While the speed and prowess of the multihulls are spiking the blood pressure of those sailing them as well as those watching, heart-pounding battles are playing out in other classes, as well.
Take the bout between the 54-foot Swiftsure and the 46-foot Boomerang, currently at the top of the scoreboard in ORR B; heading into today they were tied on point score. When the wind didn’t cooperate until mid-afternoon, a single race (instead of the scheduled two) made the difference of, now, one point separating the two.
“Usually we’re not very good in light air, but we’ve been getting better and better, so I felt pretty good about winning today in 10-15 knots,” said Swiftsure’s helmsman Steve Taft, who left second place to Boomerang in today’s two-hour race. “What we’ve been doing is trading races with Boomerang every day; they win the morning races (lighter air) and we win the afternoon races (heavier air). Tomorrow’s expected light air doesn’t exactly favor us, but if we can do it today, we can do it tomorrow.” If Boomerang wins tomorrow in the single last “Bay Tour” race scheduled and Swiftsure gets a second, their scores will be identical, but the tiebreaker would go to Boomerang since it won the last race of the series.
Taft, 68, has competed in the Rolex Big Boat Series 41 times and is one of the many here who cherish the opportunity to return to the regatta every year.

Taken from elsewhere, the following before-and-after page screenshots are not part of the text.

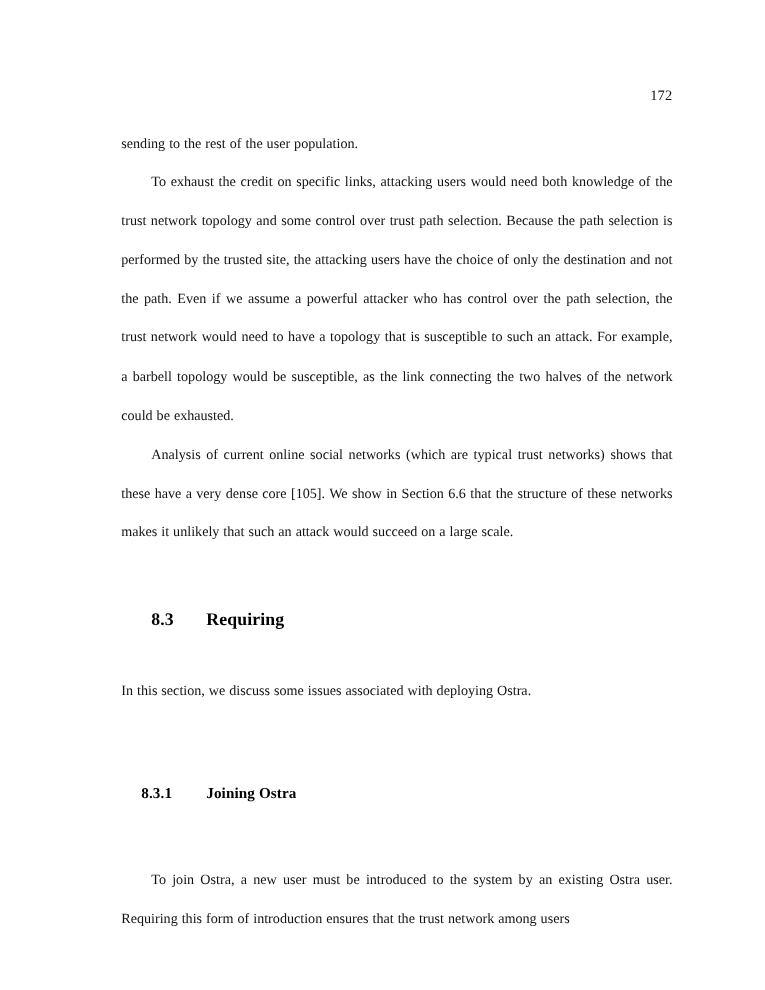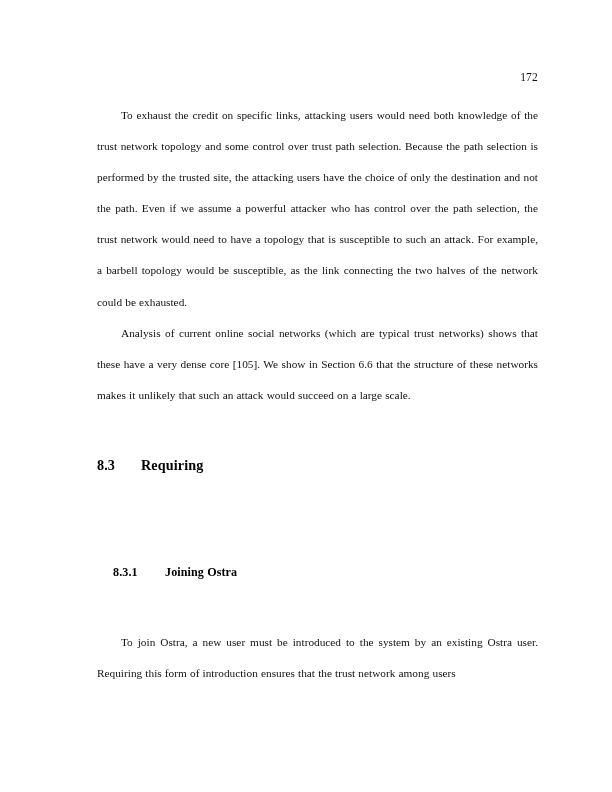--- a/index.html
+++ b/index.html
@@ -83,6 +83,7 @@
 
   <div class="body-col">
 
+    <p class="para">sending to the rest of the user population.</p>
 
     <p class="para indent">To exhaust the credit on specific links, attacking users would need both knowledge of the trust network topology and some control over trust path selection. Because the path selection is performed by the trusted site, the attacking users have the choice of only the destination and not the path. Even if we assume a powerful attacker who has control over the path selection, the trust network would need to have a topology that is susceptible to such an attack. For example, a barbell topology would be susceptible, as the link connecting the two halves of the network could be exhausted.</p>
 

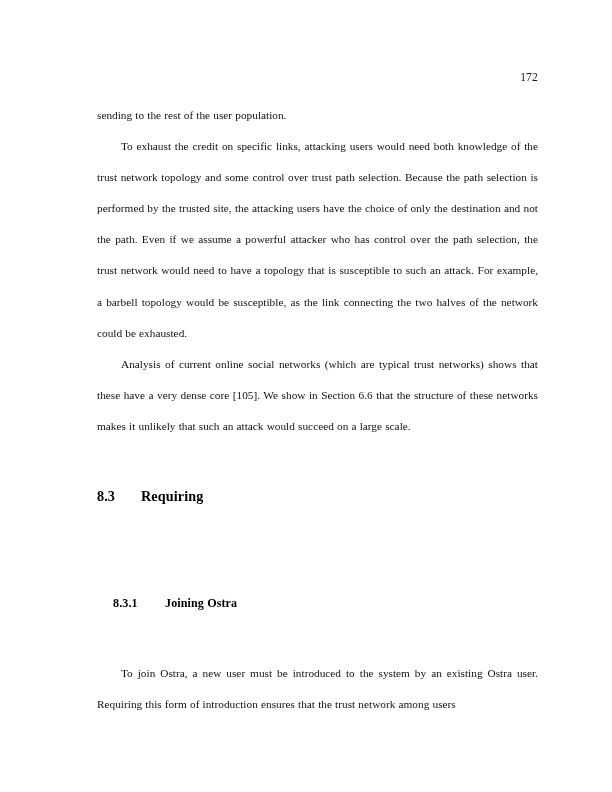--- a/index.html
+++ b/index.html
@@ -56,6 +56,7 @@
   .sec-head .num {
     display: inline-block;
     min-width: 44px;
+    margin-left: 24px;
   }
   .subsec-head {
     margin: 16px;

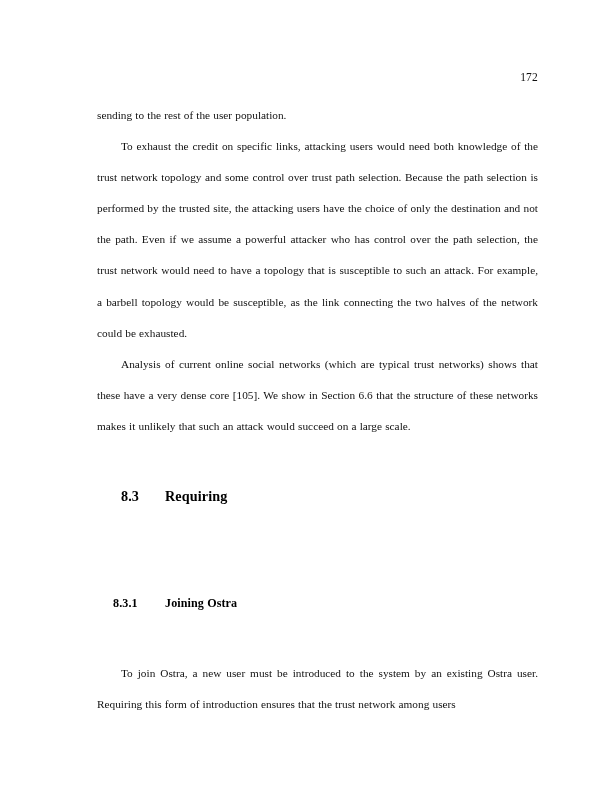--- a/index.html
+++ b/index.html
@@ -98,6 +98,7 @@
 
     <div class="gap-after-sec"></div>
 
+    <p class="para">In this section, we discuss some issues associated with deploying Ostra.</p>
 
     <div class="gap-before-sub"></div>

“It’s a really classic regatta,” he said. “Your friends come in from out of town, so it’s a chance to get together with them and sail against each other. When we were younger, everyone was trying to go out and beat everybody else and now, for me and some of the other guys that have been out there a long, long time, it’s just fun to compete and have a good time.”
Also tied going into today were frontrunners in the J/111, J/120 and Express 37 classes, but respectively Aeolus (Rob Theis), Peregrine (David Halliwill) and Eclipse (Mark Dowdy), prevailed to now hold a one-point lead over their closest competitors.
Racing concludes tomorrow on Sunday, September 20.